For the last two years, Mala Jadwani, a 31-year-old teacher, has received daily messages from her 60-year-old chachi. On their family WhatsApp group, her aunt, who started using a smartphone a few years ago, posts classic older-relative content: garden-variety motivational quotes, prayer emojis, home remedies for body aches, and “good morning,” “good afternoon,” and “good evening” greetings accompanied by pictures of babies and roses. On days when her chachi’s messages were particularly prolific, Jadwani’s phone would freeze, forcing her to disable WhatsApp’s automatic photo download setting.
But last week, her chachi’s WhatsApp messages suddenly stopped.
The change isn’t actually a departure from how WhatsApp has treated user data for years. The platform has shared metadata — phone numbers, how often the app is opened, and operating system information — with Facebook since 2016. The pop-up notification millions of users received on January 8 sought explicit permission to continue these existing practices. But unlike four years ago, “there was no opt-out option to refuse sharing information with Facebook companies,” said Apar Gupta, executive director of the nonprofit Internet Freedom Foundation (IFF).

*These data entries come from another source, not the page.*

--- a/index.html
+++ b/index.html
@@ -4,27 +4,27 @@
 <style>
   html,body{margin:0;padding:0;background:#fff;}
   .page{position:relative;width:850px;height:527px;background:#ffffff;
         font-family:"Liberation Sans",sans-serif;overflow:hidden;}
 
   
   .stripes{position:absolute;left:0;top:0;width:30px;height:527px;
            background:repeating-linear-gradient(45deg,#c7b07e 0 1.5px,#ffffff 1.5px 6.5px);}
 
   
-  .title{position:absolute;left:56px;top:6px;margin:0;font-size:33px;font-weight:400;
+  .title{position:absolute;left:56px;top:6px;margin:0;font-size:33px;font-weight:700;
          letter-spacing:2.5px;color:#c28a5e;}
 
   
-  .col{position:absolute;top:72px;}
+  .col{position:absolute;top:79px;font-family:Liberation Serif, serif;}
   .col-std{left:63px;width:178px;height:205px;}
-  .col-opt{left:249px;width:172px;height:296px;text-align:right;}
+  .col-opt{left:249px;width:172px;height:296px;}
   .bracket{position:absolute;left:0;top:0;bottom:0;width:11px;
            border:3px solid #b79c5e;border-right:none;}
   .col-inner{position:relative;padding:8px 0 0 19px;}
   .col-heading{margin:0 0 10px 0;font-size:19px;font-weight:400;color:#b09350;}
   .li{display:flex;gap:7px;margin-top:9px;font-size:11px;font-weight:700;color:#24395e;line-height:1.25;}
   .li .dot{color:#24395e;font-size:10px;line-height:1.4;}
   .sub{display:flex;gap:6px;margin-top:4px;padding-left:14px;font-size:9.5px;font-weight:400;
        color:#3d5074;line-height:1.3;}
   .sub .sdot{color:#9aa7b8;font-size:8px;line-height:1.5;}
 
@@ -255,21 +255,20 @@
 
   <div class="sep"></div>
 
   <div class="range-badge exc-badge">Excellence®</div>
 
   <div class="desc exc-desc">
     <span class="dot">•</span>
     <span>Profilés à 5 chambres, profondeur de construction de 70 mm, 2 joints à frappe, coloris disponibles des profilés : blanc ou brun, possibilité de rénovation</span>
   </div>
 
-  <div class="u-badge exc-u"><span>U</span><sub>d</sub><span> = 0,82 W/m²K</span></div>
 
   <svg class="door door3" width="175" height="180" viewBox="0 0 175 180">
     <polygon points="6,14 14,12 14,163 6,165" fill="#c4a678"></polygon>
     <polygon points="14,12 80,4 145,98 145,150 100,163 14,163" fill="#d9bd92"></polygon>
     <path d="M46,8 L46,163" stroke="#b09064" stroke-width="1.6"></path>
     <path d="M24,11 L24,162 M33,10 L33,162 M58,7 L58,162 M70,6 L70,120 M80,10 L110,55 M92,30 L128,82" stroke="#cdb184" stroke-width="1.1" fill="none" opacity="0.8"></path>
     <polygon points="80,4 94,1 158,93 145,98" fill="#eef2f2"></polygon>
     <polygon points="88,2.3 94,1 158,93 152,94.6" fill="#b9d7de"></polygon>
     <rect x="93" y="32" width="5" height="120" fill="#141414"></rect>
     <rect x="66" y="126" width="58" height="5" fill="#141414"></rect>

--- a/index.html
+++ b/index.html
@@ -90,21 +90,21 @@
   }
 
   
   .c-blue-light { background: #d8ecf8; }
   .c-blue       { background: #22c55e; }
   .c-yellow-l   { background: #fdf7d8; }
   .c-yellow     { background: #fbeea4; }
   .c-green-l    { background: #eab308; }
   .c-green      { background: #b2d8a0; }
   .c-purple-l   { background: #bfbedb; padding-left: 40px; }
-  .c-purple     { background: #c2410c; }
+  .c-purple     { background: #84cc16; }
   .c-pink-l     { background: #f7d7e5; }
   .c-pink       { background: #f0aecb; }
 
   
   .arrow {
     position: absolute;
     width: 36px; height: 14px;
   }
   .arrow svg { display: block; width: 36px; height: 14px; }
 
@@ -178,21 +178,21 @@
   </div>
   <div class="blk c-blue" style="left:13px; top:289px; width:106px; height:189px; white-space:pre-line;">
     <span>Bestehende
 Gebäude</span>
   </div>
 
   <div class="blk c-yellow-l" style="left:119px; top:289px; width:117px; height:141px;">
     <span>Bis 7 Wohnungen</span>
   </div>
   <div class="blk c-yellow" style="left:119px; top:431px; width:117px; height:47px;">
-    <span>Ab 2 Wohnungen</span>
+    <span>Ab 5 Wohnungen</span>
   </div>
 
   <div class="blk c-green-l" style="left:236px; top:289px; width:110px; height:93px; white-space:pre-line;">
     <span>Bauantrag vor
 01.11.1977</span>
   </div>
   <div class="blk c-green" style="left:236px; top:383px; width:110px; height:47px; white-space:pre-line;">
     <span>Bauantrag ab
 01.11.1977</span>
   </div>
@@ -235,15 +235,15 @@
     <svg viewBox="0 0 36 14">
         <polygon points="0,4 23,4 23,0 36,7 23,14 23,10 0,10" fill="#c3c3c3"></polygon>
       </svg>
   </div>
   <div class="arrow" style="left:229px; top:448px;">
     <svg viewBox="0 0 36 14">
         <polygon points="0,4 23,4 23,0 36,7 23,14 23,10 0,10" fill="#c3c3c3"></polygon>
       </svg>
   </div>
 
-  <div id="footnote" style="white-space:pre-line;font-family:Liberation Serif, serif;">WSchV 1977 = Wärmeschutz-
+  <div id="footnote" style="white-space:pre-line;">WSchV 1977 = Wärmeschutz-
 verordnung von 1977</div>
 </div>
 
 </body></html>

The new changes are related to how businesses communicate with WhatsApp users. The update made it clearer that commercial activity on the messaging platform has the potential to spill over into other Facebook apps: “a handbag you browse on WhatsApp could pop up later in your Instagram app,” as The New York Times explained. Over 175 million people already message companies on WhatsApp, and the updated terms of service would make it “easier to chat with businesses who may use Facebook business products,” reads a blog post from WhatsApp’s communications team. The post claims that the update would enable customer service features like purchase receipts.
Facebook’s privacy practices and policy decisions in India have long been criticized. What’s different this time are the demographics of the people who are outraged: uncles and aunties. For the first time, India’s most loyal and engaged users are questioning the intentions of an app that has grown to encompass nearly every aspect of their daily lives.

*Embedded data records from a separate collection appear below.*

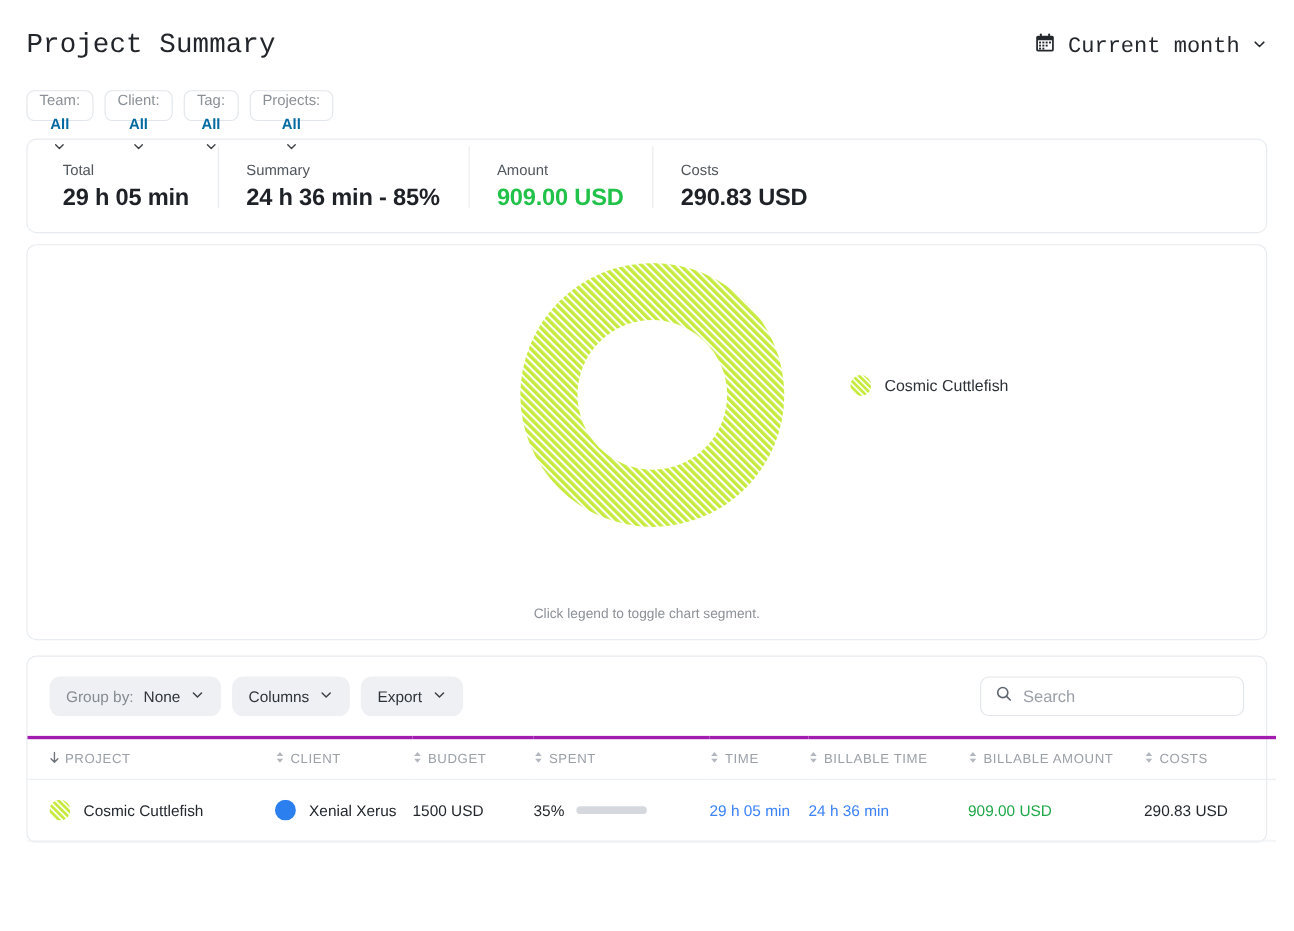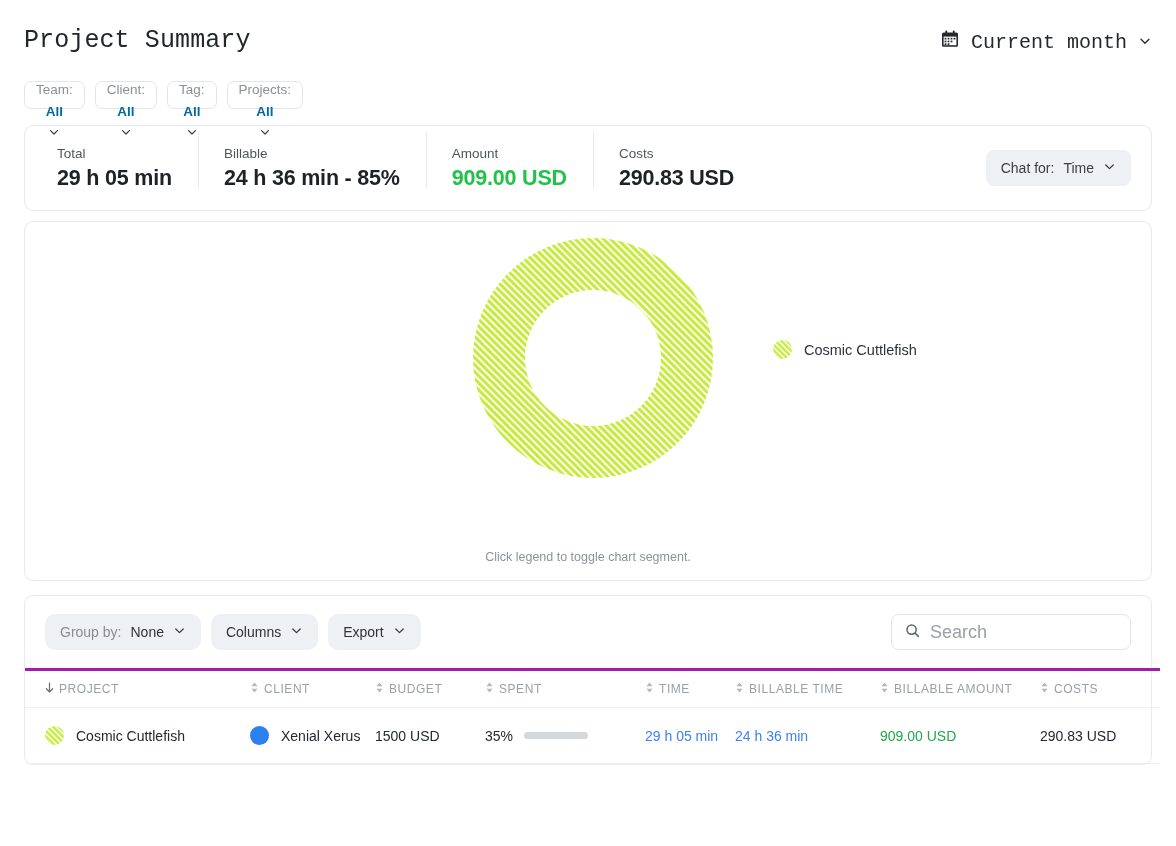--- a/index.html
+++ b/index.html
@@ -83,21 +83,21 @@
     background: #eef0f3; border-radius: 10px; height: 36px; padding: 0 15px;
     font-size: 14px; color: #2f343a; cursor: pointer; margin-right: 10px;
   }
   .tool-pill .muted { color: #868c93; }
   .search-box {
     margin-left: auto; display: flex; align-items: center; gap: 10px;
     width: 240px; height: 36px; border: 1px solid #e2e5e9; border-radius: 8px;
     padding: 0 13px; background: #fff;
   }
   .search-input {
-    border: 0; outline: none; font-size: 18px; color: #2f343a; width: 100%;
+    border: 0; outline: none; font-size: 15px; color: #2f343a; width: 100%;
     font-family: "Liberation Sans", sans-serif; background: transparent;
   }
   .search-input::placeholder { color: #9ba0a7; }
 
   table { width: 100%; border-collapse: collapse; table-layout: fixed; }
   thead th {
     font-size: 12px; letter-spacing: .55px; color: #9aa0a7; font-weight: 400;
     text-transform: uppercase; text-align: center; padding: 0 0 0 0; height: 38px;
     border-top: 3px solid #a21caf; border-bottom: 1px solid #eceff2;
     vertical-align: middle; cursor: pointer; white-space: nowrap;
@@ -192,41 +192,32 @@
       </span>
     </div>
   </div>
 
   <div class="card summary-card">
     <div class="stat">
       <div class="k">Total</div>
       <div class="v">29 h 05 min</div>
     </div>
     <div class="stat">
-      <div class="k">Billable</div>
+      <div class="k">Summary</div>
       <div class="v">24 h 36 min - 85%</div>
     </div>
     <div class="stat">
       <div class="k">Amount</div>
       <div class="v green">909.00 USD</div>
     </div>
     <div class="stat">
       <div class="k">Costs</div>
       <div class="v">290.83 USD</div>
     </div>
     <div class="spacer"></div>
-    <div class="chat-pill">
-      <span>Chat for:</span>
-      <span>Time</span>
-      <span>
-        <svg width="13" height="13" viewBox="0 0 13 13">
-            <path d="M2.8 5 L6.5 8.6 L10.2 5" stroke="#3a3f45" stroke-width="1.3" fill="none" stroke-linecap="round" stroke-linejoin="round"></path>
-          </svg>
-      </span>
-    </div>
   </div>
 
   <div class="card chart-card">
     <div class="chart-inner">
       <div class="donut-wrap">
         <div class="donut">
           <svg width="244" height="244" viewBox="0 0 244 244">
             <defs>
               <pattern id="hatch" width="5" height="5" patternTransform="rotate(-45)" patternUnits="userSpaceOnUse">
                 <rect width="5" height="5" fill="#ffffff"></rect>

WhatsApp groups are an indispensable part of South Asian families: they’re a forum for gossip, dodgy forwarded messages, boisterous political debates, and generally the primary way for relatives to stay in touch. Many of these WhatsApp family groups — including my own — erupted with anger and confusion in the days after the platform sent the pop-up message announcing its new policy.
Sheshadri Narayanane, a friend from high school, is a part of two family groups. He said his 70-year-old aunt falsely believed WhatsApp had been granted access to her bank accounts. WhatsApp recently launched payments in India, allowing users to send and receive money by connecting their bank accounts to the messaging app. The privacy update came shortly after WhatsApp Pay was launched, which might have caused some of the confusion. “Bad timing is my theory,” Narayanane speculated.
On prime-time talk shows, news hosts likened the update to digital dadagiri, or “digital bullying,” by WhatsApp. “They want to sell your chats — your data from WhatsApp private chats — to business enterprises,” declared one news anchor.
“Why is it that these social media giants, who need the India market, are having two different policies for different countries?” Bhatia said on a nightly news show, referencing the fact that WhatsApp’s policy update does not apply to the European Union. Some accused WhatsApp of treating Indians as “second-rate citizens.” Local technology entrepreneurs who compete with Big Tech companies like Facebook soon piled on.
Facebook has repeatedly emphasized that WhatsApp can’t see the content of end-to-end encrypted messages, which can be viewed by only the sender and receiver. Alternatives like Telegram don’t necessarily offer the same protections as WhatsApp. Digital liberties activists and advocacy groups like IFF recommend using Signal instead for sensitive communications, and the app quickly became the number one downloaded app in India earlier this month. Signal commemorated its victory on Twitter. “Look at what you’ve done,” read a tweet from the app’s official account, accompanied by an emoji of the Indian flag.
Though users are downloading Signal and other encrypted alternatives in high numbers, switching might not be as simple for aunties and uncles who spent years becoming proficient in using WhatsApp. Vivek K, a 28-year-old tech entrepreneur, tried making the case to his mother that she should switch over to Signal and was met with an unenthusiastic response: “She said, ‘Now, you’re making me learn one more app? I can’t do it; I’m too old for this,’” explained Vivek.
For now, with the privacy update postponed until at least May, WhatsApp is working to mitigate the backlash. But people like Jadwani’s chachi are still staying away from the messaging app. Jadwani said she hasn’t missed the lack of daily greetings. “No wonder my phone hasn’t had issues,” she said with a laugh.